Try it
Find and copy every line in the records that includes the string "font".

(Records to process)

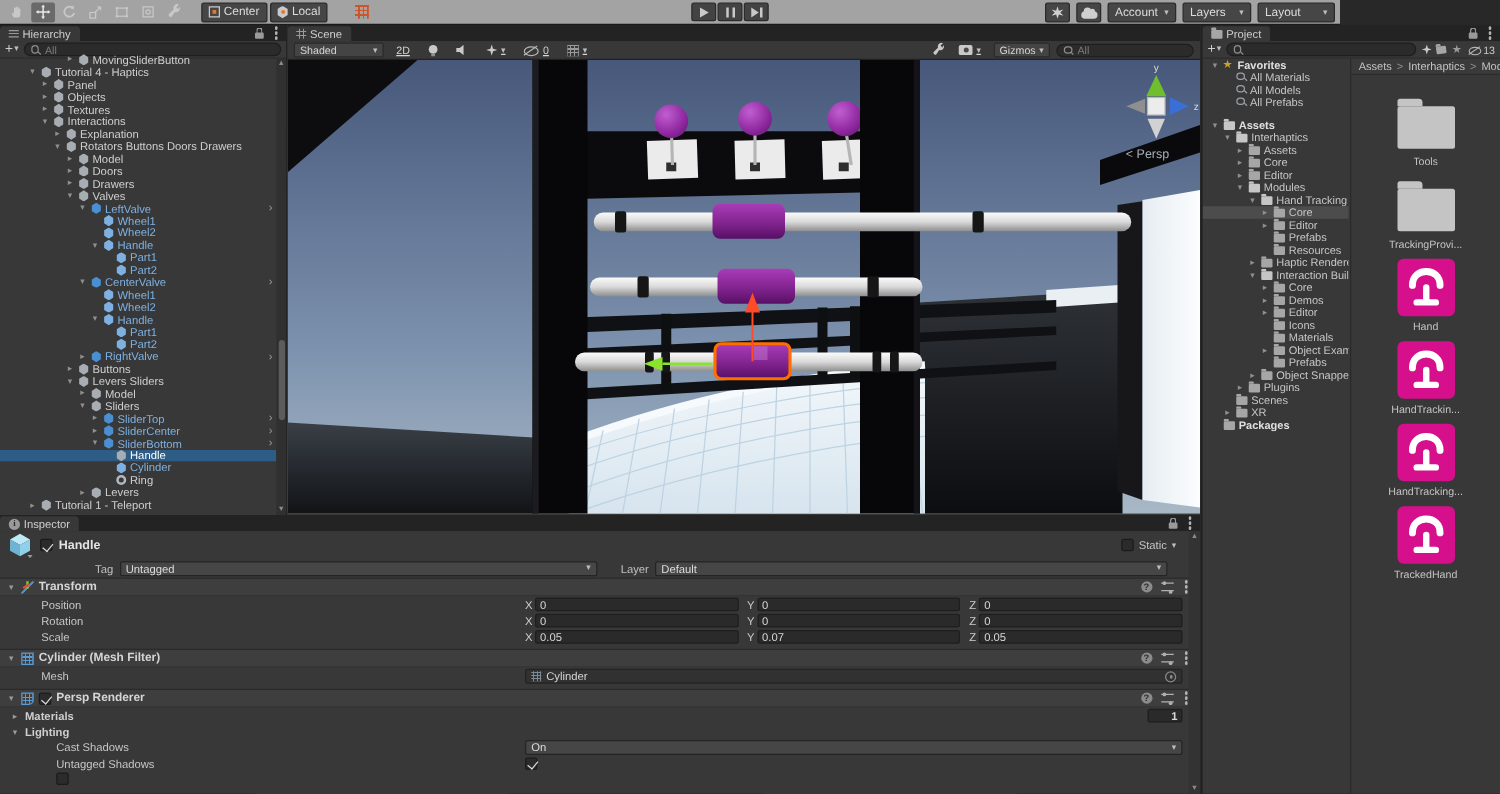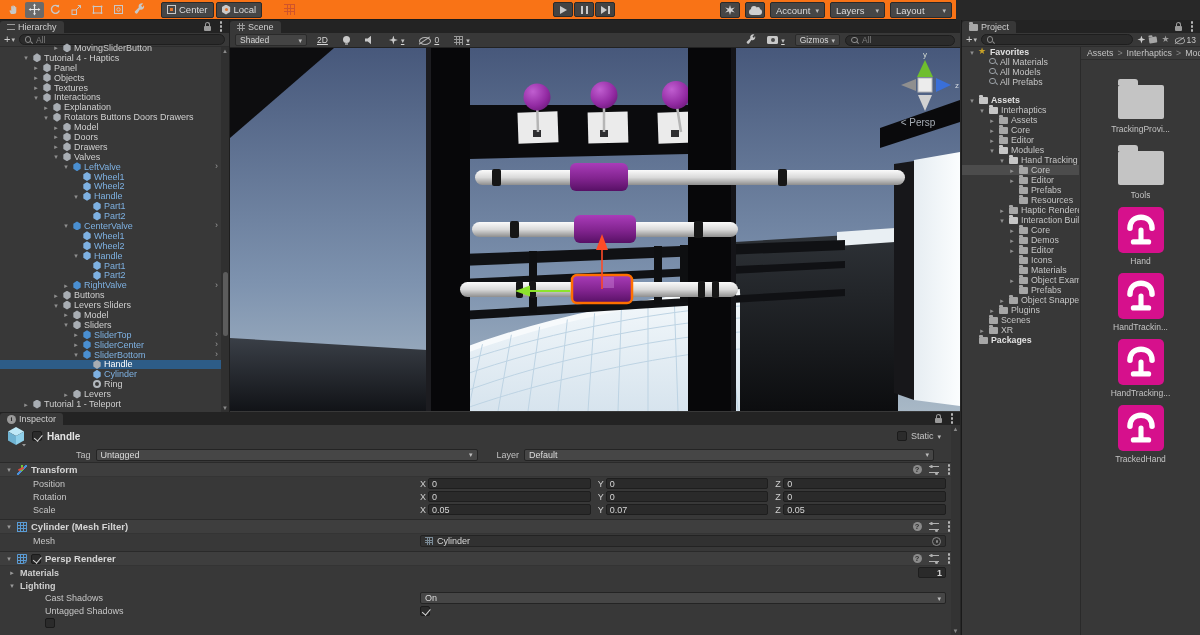--- a/index.html
+++ b/index.html
@@ -65,21 +65,21 @@
   .cube-ic{width:9px;height:10px;background:#c9c9c9;
     clip-path:polygon(50% 0,96% 26%,96% 74%,50% 100%,4% 74%,4% 26%);position:relative;}
   .cube-ic.orange-dot::after{content:"";position:absolute;left:3px;top:3.5px;width:3px;height:3px;
     border-radius:50%;background:#e5762e;}
   .snapgrid{width:11px;height:11px;background-image:
     repeating-linear-gradient(0deg,transparent 0 2.6px,#d0542a 2.6px 3.6px),
     repeating-linear-gradient(90deg,transparent 0 2.6px,#d0542a 2.6px 3.6px);}
   .scroll-arrow{font-size:6px;color:#8a8a8a;text-align:center;line-height:8px;}
 
   
-  #toolbar{position:absolute;left:0;top:0;width:956px;height:20px;background:#f97316;
+  #toolbar{position:absolute;left:0;top:0;width:1072px;height:20px;background:#a3a3a3;
     border-bottom:1px solid #1a1a1a;display:flex;align-items:center;padding:0 4px;gap:2px;text-align:right;}
   .tool{width:19px;height:16px;display:flex;align-items:center;justify-content:center;border-radius:2px;}
   .tool.selected{background:#6a6a6a;}
   .tbtn{height:16px;display:flex;align-items:center;gap:3px;background:#464646;
     border:1px solid #2a2a2a;border-radius:2px;padding:0 5px;color:#dcdcdc;font-size:9.5px;}
   #play-group{position:absolute;left:553px;top:2px;display:flex;gap:1px;}
   .pbtn{width:20px;height:15px;background:#434343;border:1px solid #2b2b2b;border-radius:2px;
     display:flex;align-items:center;justify-content:center;}
   .playtri{width:0;height:0;border-left:7px solid #c9c9c9;border-top:4.5px solid transparent;border-bottom:4.5px solid transparent;}
   .pausebars{width:7px;height:8px;border-left:2.5px solid #c9c9c9;border-right:2.5px solid #c9c9c9;}
@@ -956,28 +956,28 @@
       <span class="crumb-sep">&gt;</span>
       <span>Modules</span>
     </div>
     <div id="p-items">
 
     <div class="p-item">
           <div class="p-thumb">
             <div class="big-folder"></div>
 
           </div>
-          <div class="p-label">TrackingProvi...</div>
+          <div class="p-label">Tools</div>
         </div>
         <div class="p-item">
           <div class="p-thumb">
             <div class="big-folder"></div>
 
           </div>
-          <div class="p-label">Tools</div>
+          <div class="p-label">TrackingProvi...</div>
         </div>
         <div class="p-item">
           <div class="p-thumb">
 
             <div class="logo-tile">
               <svg width="34" height="34" viewBox="0 0 40 40">
                 <path d="M7 18 C7 9.5 13 5 20 5 C27 5 33 9.5 33 18" stroke="#ffffff" stroke-width="6.5" fill="none" stroke-linecap="round"></path>
                 <path d="M20 20 L20 33" stroke="#ffffff" stroke-width="6" stroke-linecap="round"></path>
                 <path d="M11 34 L29 34" stroke="#ffffff" stroke-width="6" stroke-linecap="round"></path>
               </svg>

(End Records to process)

Solution to this exercise
   .scroll-arrow{font-size:6px;color:#8a8a8a;text-align:center;line-height:8px;}
     border:1px solid #2a2a2a;border-radius:2px;padding:0 5px;color:#dcdcdc;font-size:9.5px;}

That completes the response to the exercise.